ABOUT THIS TASK | Scan the records for "beginner". Show the matching lines.

DATASET RECORDS |
-- Opening Marker --
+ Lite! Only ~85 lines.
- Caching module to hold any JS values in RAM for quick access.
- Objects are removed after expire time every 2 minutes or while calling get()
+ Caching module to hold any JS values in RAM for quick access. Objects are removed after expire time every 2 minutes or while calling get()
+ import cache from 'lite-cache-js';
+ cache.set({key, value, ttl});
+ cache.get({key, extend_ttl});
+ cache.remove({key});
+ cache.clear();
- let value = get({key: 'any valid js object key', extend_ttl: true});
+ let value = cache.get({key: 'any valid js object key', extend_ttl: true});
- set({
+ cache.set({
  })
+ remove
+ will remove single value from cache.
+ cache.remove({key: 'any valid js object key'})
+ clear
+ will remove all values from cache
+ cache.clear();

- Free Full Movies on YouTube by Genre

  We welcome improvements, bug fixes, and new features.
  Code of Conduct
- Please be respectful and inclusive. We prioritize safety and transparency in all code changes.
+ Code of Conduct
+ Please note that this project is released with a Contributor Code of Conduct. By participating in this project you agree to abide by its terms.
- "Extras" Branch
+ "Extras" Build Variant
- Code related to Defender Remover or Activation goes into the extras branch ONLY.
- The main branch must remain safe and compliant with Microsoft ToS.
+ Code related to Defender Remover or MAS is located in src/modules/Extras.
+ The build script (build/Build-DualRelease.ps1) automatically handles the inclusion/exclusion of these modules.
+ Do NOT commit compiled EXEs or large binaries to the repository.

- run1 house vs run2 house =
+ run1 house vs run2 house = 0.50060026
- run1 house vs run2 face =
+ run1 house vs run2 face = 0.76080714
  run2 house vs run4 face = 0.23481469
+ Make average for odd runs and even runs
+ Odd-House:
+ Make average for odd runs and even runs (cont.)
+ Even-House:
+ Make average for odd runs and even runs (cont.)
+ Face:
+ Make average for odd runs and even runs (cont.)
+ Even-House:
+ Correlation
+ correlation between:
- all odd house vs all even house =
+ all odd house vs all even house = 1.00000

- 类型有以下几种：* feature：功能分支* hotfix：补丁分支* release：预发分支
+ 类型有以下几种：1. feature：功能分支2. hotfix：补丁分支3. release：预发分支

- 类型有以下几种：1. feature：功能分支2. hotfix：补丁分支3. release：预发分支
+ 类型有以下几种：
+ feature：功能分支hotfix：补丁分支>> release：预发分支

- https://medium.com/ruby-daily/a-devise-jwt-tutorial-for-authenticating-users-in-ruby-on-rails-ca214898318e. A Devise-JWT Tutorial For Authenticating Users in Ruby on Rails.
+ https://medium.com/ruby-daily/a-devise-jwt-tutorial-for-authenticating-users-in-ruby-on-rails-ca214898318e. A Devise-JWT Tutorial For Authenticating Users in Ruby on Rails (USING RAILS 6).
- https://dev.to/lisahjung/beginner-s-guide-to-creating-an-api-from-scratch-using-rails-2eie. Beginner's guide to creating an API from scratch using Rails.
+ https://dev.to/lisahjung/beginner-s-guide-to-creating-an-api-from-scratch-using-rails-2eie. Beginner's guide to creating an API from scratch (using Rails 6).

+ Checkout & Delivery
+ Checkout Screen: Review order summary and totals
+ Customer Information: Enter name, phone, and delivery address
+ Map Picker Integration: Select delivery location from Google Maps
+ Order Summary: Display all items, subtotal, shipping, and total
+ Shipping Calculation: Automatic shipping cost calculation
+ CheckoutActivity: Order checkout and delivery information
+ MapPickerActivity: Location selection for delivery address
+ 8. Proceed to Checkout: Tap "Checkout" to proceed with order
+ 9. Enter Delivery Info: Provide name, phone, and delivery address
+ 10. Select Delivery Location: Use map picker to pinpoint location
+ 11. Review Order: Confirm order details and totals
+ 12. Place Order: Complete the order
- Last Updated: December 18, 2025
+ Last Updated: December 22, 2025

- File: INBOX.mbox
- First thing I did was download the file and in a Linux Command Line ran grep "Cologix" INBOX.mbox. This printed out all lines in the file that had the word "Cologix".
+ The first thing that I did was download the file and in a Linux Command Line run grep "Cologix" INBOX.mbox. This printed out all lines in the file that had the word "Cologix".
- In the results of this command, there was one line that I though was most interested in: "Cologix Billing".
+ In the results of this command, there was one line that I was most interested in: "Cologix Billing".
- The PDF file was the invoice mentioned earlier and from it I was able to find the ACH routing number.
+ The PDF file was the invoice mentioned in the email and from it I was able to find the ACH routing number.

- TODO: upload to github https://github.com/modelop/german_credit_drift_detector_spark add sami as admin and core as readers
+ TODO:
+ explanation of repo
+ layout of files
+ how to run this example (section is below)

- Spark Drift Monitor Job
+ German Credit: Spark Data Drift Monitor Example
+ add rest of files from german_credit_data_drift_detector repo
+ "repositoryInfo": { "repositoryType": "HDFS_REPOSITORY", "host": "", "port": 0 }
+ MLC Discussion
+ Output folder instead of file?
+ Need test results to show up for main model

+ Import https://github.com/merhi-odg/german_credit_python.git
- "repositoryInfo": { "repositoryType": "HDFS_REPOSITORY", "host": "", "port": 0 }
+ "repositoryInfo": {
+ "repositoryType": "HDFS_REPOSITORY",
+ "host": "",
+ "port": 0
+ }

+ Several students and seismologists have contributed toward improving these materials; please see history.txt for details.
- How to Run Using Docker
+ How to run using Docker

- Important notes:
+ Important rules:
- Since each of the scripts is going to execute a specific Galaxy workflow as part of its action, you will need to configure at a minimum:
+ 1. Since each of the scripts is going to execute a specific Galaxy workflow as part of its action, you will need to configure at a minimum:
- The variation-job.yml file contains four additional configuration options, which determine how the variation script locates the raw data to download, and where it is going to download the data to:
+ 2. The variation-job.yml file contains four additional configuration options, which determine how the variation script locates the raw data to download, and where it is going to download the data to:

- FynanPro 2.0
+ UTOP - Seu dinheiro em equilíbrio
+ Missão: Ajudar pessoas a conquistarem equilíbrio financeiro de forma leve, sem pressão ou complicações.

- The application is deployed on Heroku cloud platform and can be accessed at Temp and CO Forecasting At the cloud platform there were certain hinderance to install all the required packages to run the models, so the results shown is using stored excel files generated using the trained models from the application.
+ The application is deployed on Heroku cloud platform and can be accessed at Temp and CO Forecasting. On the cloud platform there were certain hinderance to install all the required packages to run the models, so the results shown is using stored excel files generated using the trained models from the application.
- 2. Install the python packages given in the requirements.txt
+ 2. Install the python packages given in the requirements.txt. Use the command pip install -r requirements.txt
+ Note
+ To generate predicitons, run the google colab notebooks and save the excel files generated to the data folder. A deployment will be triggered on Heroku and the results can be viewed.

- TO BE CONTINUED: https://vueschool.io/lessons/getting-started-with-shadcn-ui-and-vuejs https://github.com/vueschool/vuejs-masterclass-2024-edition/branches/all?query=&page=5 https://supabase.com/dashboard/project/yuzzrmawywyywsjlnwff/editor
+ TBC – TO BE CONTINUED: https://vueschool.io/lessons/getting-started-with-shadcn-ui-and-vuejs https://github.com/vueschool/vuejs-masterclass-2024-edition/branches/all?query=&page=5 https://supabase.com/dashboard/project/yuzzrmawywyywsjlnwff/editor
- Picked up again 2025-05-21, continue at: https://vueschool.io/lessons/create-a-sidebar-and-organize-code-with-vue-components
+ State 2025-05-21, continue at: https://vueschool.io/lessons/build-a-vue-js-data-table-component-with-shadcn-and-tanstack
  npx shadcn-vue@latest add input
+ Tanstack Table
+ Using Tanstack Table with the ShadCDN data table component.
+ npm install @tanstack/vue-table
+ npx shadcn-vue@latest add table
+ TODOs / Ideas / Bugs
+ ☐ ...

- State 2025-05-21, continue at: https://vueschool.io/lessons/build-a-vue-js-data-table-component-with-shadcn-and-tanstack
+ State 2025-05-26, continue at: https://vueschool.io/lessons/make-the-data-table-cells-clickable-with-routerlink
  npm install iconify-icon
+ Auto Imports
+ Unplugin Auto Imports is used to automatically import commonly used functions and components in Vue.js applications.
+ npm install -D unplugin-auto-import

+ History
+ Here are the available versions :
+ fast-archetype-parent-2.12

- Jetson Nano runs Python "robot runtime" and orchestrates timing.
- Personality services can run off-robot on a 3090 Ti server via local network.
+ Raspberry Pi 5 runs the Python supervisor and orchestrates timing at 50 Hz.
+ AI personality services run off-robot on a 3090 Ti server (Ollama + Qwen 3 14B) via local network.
-- Closing Marker --
RESULT BELOW |
- https://dev.to/lisahjung/beginner-s-guide-to-creating-an-api-from-scratch-using-rails-2eie. Beginner's guide to creating an API from scratch using Rails.
+ https://dev.to/lisahjung/beginner-s-guide-to-creating-an-api-from-scratch-using-rails-2eie. Beginner's guide to creating an API from scratch (using Rails 6).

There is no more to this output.